第七百零五章 壯起鼠膽

  楊澤閉上眼睛,坐在帳中想事情,王配倫不敢打擾,便叫上譚正文和木根,一起出了帳篷,先去忙他們自己的事了,反正楊澤想好了主意,就會把他們叫回去的。

  楊澤想了半晌,想出了個主意,只不過這個主意比較麻煩,得好多人配合才行,而且在時間上也需要更多,不過需要更多的時間倒也無所謂,反正他還要等突覺那邊的消息,那也是需要時間的。

  招呼了一聲,叫進一個渤海勇士,楊澤道:「去把桂大將軍叫來,本王有事要和他商量。」

  渤海勇士立即出帳,過了不大會兒的功夫,桂寶華到了,先在外面問了一聲,等楊澤叫他進去,桂寶華一挑帳簾,這才進了大帳。

  桂寶華問道:「太尉,有何事吩咐末將?」

  楊澤笑道:「桂大將軍客氣了,本王哪有什麼吩咐,只是要和你商量件事。這事要你配合一下才行,是這麼回事……」

  他把想到的主意說了出來,桂寶華聽了,實在忍耐不住,他竟然撓了撓後腦勺兒,道:「這,感覺很是麻煩啊,而且這事很容易走漏消息的,就算是再保密,也保密不了幾天。」

  「幾天時間足夠了,要的就是這幾天的時間,其實我算了下,只要五天時間,基本上就可以搞定,最多小半個月,那太原的事情就可以搞定了!」楊澤笑了笑。
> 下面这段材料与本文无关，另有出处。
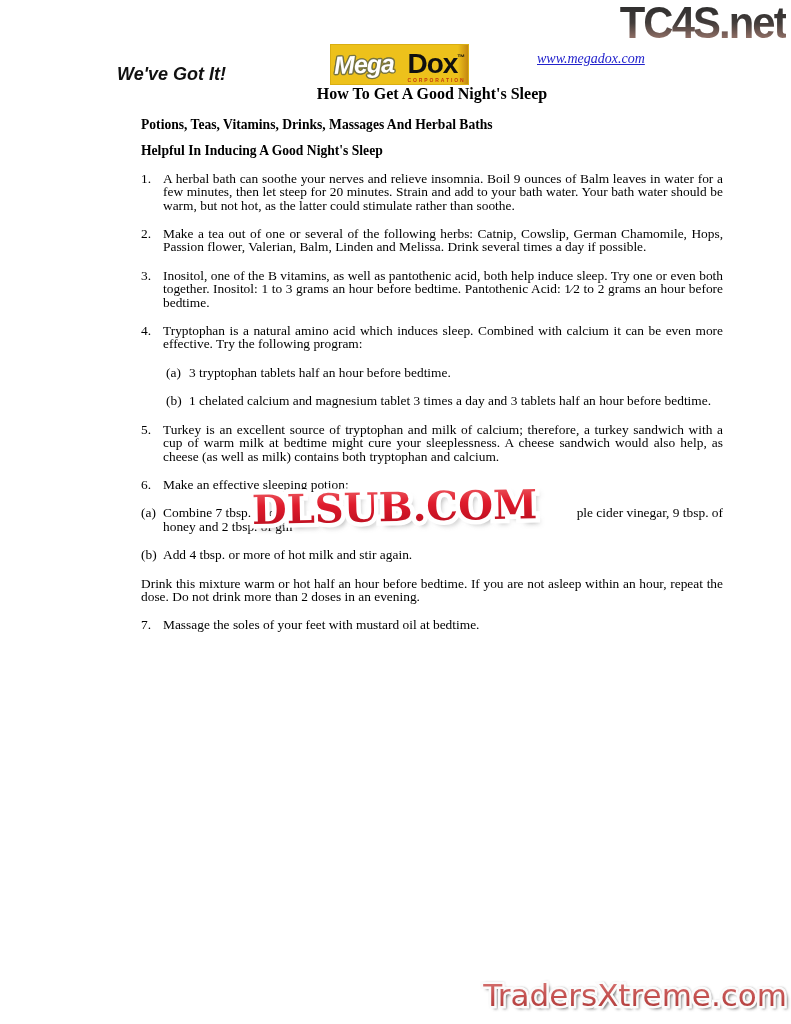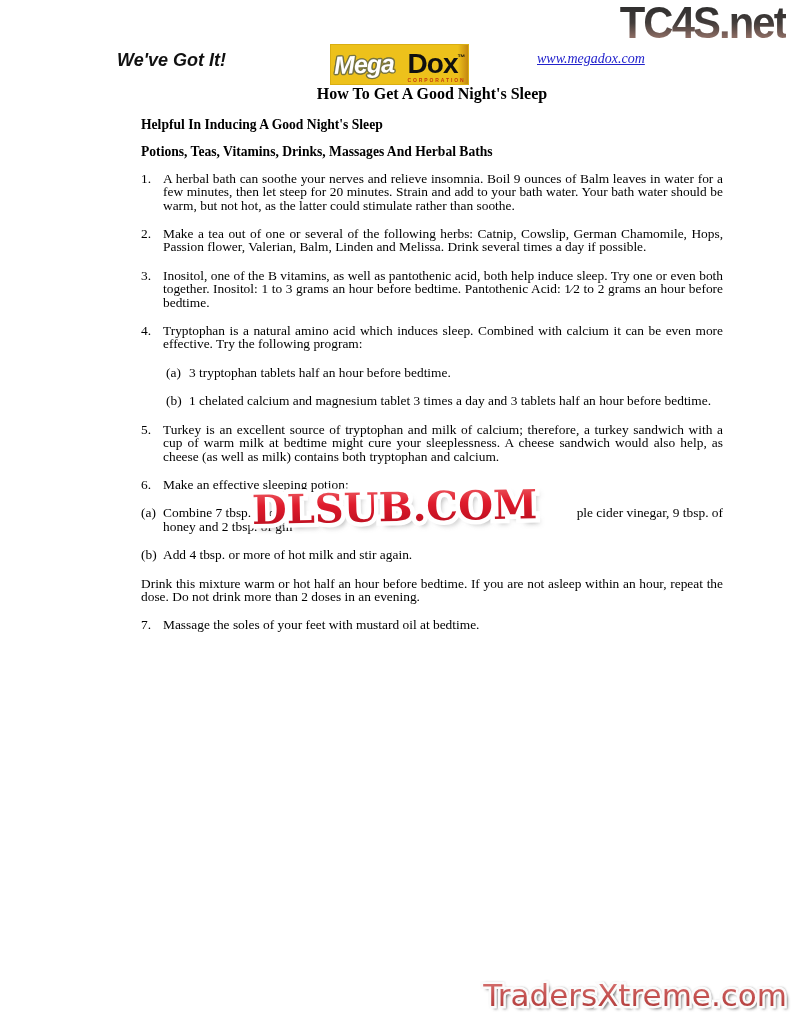--- a/index.html
+++ b/index.html
@@ -13,37 +13,37 @@
     position:absolute;top:0px;right:5px;
     font-family:"Liberation Sans",sans-serif;font-weight:bold;
     font-size:44px;letter-spacing:-2px;line-height:46px;
     transform:scaleX(.95);transform-origin:right top;
     background:linear-gradient(180deg,#2d2d2d 10%,#433d3b 50%,#8d6d64 82%,#cdb8b1 100%);
     -webkit-background-clip:text;background-clip:text;color:transparent;
   }
 
   
   .tagline{
-    position:absolute;left:117px;top:50px;
+    position:absolute;left:117px;top:64px;
     font-family:"Liberation Sans",sans-serif;font-weight:bold;font-style:italic;
     font-size:18px;color:#111;
   }
   .megadox-box{
     position:absolute;left:330px;top:44px;width:139px;height:41px;
     background:linear-gradient(90deg,#edc11b 0%,#edc11b 92%,#c0820f 100%);
     display:flex;align-items:center;justify-content:center;
     box-shadow:inset 0 0 0 1px #d9ae12;
   }
   .mega{
     font-family:"Liberation Sans",sans-serif;font-weight:bold;font-style:italic;
     font-size:25px;color:#fff;letter-spacing:-1px;transform:rotate(-2deg);
     text-shadow:1.4px 0 0 #777441,-1.4px 0 0 #777441,0 1.4px 0 #777441,0 -1.4px 0 #777441,
                 1px 1px 0 #777441,-1px -1px 0 #777441,1px -1px 0 #777441,-1px 1px 0 #777441;
   }
-  .doxwrap{display:flex;flex-direction:column;align-items:flex-end;margin-left:14px;}
+  .doxwrap{display:flex;flex-direction:column;margin-left:14px;}
   .dox{
     font-family:"Liberation Sans",sans-serif;font-weight:bold;
     font-size:28px;line-height:24px;color:#101010;letter-spacing:-1px;
   }
   .tm{font-size:8px;vertical-align:13px;letter-spacing:0;}
   .corp{
     font-family:"Liberation Sans",sans-serif;font-weight:bold;
     font-size:5px;letter-spacing:1.9px;color:#c33b10;margin-top:1px;
   }
   .website{
@@ -111,22 +111,22 @@
   <span class="doxwrap">
     <span class="dox"><span>Dox</span><span class="tm">™</span></span>
     <span class="corp">CORPORATION</span>
   </span>
 </div>
 
 <a class="website" href="#">www.megadox.com</a>
 
 <div class="doc">
   <div class="title">How To Get A Good Night's Sleep</div>
+  <div class="h">Potions, Teas, Vitamins, Drinks, Massages And Herbal Baths</div>
   <div class="h last">Helpful In Inducing A Good Night's Sleep</div>
-  <div class="h">Potions, Teas, Vitamins, Drinks, Massages And Herbal Baths</div>
 
   <div class="li">
     <span class="num">1.</span>
     <span class="txt">A herbal bath can soothe your nerves and relieve insomnia. Boil 9 ounces of Balm leaves in water for a few minutes, then let steep for 20 minutes. Strain and add to your bath water. Your bath water should be warm, but not hot, as the latter could stimulate rather than soothe.</span>
   </div>
   <div class="li">
     <span class="num">2.</span>
     <span class="txt">Make a tea out of one or several of the following herbs: Catnip, Cowslip, German Chamomile, Hops, Passion flower, Valerian, Balm, Linden and Melissa. Drink several times a day if possible.</span>
   </div>
   <div class="li">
  其實楊澤的心裡也沒有底,不知他的計劃能否成功,但總得試試嘛,不試怎麼知道不行。

  楊澤現在就是要等突覺那邊的消息,雖然他知道突覺那肯定會起內訌的,可不得到確定的消息,讓他直接就開始行動,那就太不保險了。再說還是需要時間的,幾天時間他還是等得起的。

  且說李秣封,他被戰馬拖著走了大半天,一直等到安營紮寨,他才算是被放開,可這時候他早就人事不知了,他被扔到了一處草叢裡,沒人搭理他。
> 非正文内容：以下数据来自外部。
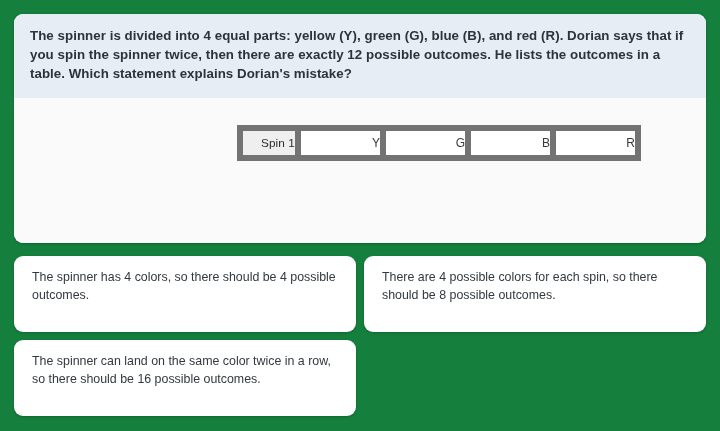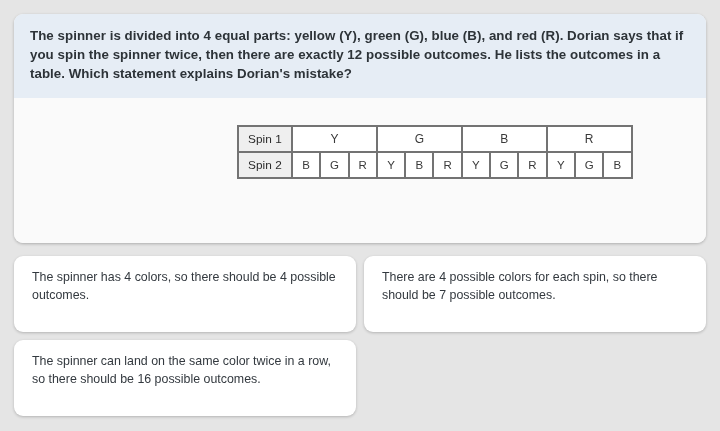--- a/index.html
+++ b/index.html
@@ -10,21 +10,21 @@
     width: 720px;
     height: 431px;
     background: #2172d4;
     font-family: "Liberation Sans", sans-serif;
     overflow: hidden;
   }
   .screen {
     position: relative;
     width: 720px;
     height: 431px;
-    background: #e5e5e5;
+    background: #15803d;
     box-sizing: border-box;
   }
 
   
   .question-card {
     position: absolute;
     left: 14px;
     top: 14px;
     width: 692px;
     height: 229px;
@@ -66,22 +66,22 @@
     left: 223px;
     top: 27px;
     }
   table.outcomes {
     border-collapse: collapse;
     font-size: 11.5px;
     color: #333333;
     background: #ffffff;
   }
   table.outcomes td, table.outcomes th {
-    border: 2px solid #737373;
-    text-align: center;
+    border: 6px solid #737373;
+    text-align: right;
     vertical-align: middle;
     height: 24px;
     padding: 0;
     font-weight: normal;
   }
   td.rowhead, th.rowhead {
     background: #efefef;
     font-weight: bold;
     color: #2b2b2b;
     width: 52px;
@@ -142,47 +142,32 @@
       <div class="outcome-table-wrap">
         <table class="outcomes">
           <tbody>
             <tr>
               <td class="rowhead">Spin 1</td>
               <td class="spin1cell" colspan="3">Y</td>
               <td class="spin1cell" colspan="3">G</td>
               <td class="spin1cell" colspan="3">B</td>
               <td class="spin1cell" colspan="3">R</td>
             </tr>
-            <tr>
-              <td class="rowhead">Spin 2</td>
-              <td class="spin2cell">B</td>
-              <td class="spin2cell">G</td>
-              <td class="spin2cell">R</td>
-              <td class="spin2cell">Y</td>
-              <td class="spin2cell">B</td>
-              <td class="spin2cell">R</td>
-              <td class="spin2cell">Y</td>
-              <td class="spin2cell">G</td>
-              <td class="spin2cell">R</td>
-              <td class="spin2cell">Y</td>
-              <td class="spin2cell">G</td>
-              <td class="spin2cell">B</td>
-            </tr>
           </tbody>
         </table>
       </div>
 
     </div>
   </div>
 
   <div class="choices">
     <div class="choice">
       <p class="choice-text">The spinner has 4 colors, so there should be 4 possible outcomes.</p>
     </div>
     <div class="choice">
-      <p class="choice-text">There are 4 possible colors for each spin, so there should be 7 possible outcomes.</p>
+      <p class="choice-text">There are 4 possible colors for each spin, so there should be 8 possible outcomes.</p>
     </div>
     <div class="choice">
       <p class="choice-text">The spinner can land on the same color twice in a row, so there should be 16 possible outcomes.</p>
     </div>
   </div>
 
 </div>
 
 </body></html>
  也不知過了多久,李秣封才慢慢甦醒過來,他只感身體巨痛。似乎受了很大的外傷,也有可能受了內傷,可這裡沒有醫生,他也不知道自己怎麼樣了。

  哼哼了幾聲,李秣封吃力地爬起身,他驚喜地發現,自己竟然還能動,不僅如此,他還能爬起來。並且只要再使使勁,他更可以站起來,雖然不知還能不能走路,可能動就好啊。這說明自己的傷,還沒嚴重到殘廢的地步。

  要說驚喜,李秣封那是相當地驚喜,他被馬拖著跑。竟然還能動,看來那個燕兵的虐人技術不怎麼樣嘛,沒把自己給虐死。或者是自己的身體比別人強壯,甚至是自己的運氣超好?

  他感到非常奇怪,可驚喜遠遠超過了奇怪,倒也沒有往更深的地方想,能活下來,還能動,這就很不錯了,此時的情況,那會讓他再想自己為什麼沒死呢!

  李秣封往遠處看去,卻見這裡是燕軍的營地,燕兵們都在忙乎著,沒有注意他這裡,可他想要逃走卻也是不可能的,他就在大營當中,如何能逃得走,沒逃多遠呢,就得被燕兵給抓住。

  李秣封焦急萬分,可卻又無可奈何,只好又蹲了下去,就象是拉屎一樣,蹲在草叢當中,過了好半天,燕兵埋鍋造飯,吃完了飯後,又吵鬧一番,便都進入了帳篷休息,而拖著李秣封的那個渤海勇士並沒有過來,沒給李秣封這個俘虜送哪怕一丁點兒的口糧,也沒有安排李秣封的住處,就好象是把他給忘了似的。

  李秣封當然不想讓那個彪形大漢想起自己,可讓他蹲在草叢裡餵蚊子,還是餓著肚子,全身疼痛地喂,那也實在是太痛苦了。

  他忍耐不住,在心裡暗罵起那兩個金烏兵來,不知他倆跑到哪裡去了,竟然扔下自己不管,要是自己能回到太原,那非得讓太子殿下,扒了這兩個傢伙的皮不可,然後再扔到火里,扔成灰燼,否則不足以消他心頭之恨。

  正想著呢,就聽不遠處的草叢裡,有人低聲叫他,小爵爺小爵爺地叫個不停,李秣封轉頭一看,竟然便是那兩個金烏兵,他倆還真不禁想,只不過在心裡一念叨,他倆就來了。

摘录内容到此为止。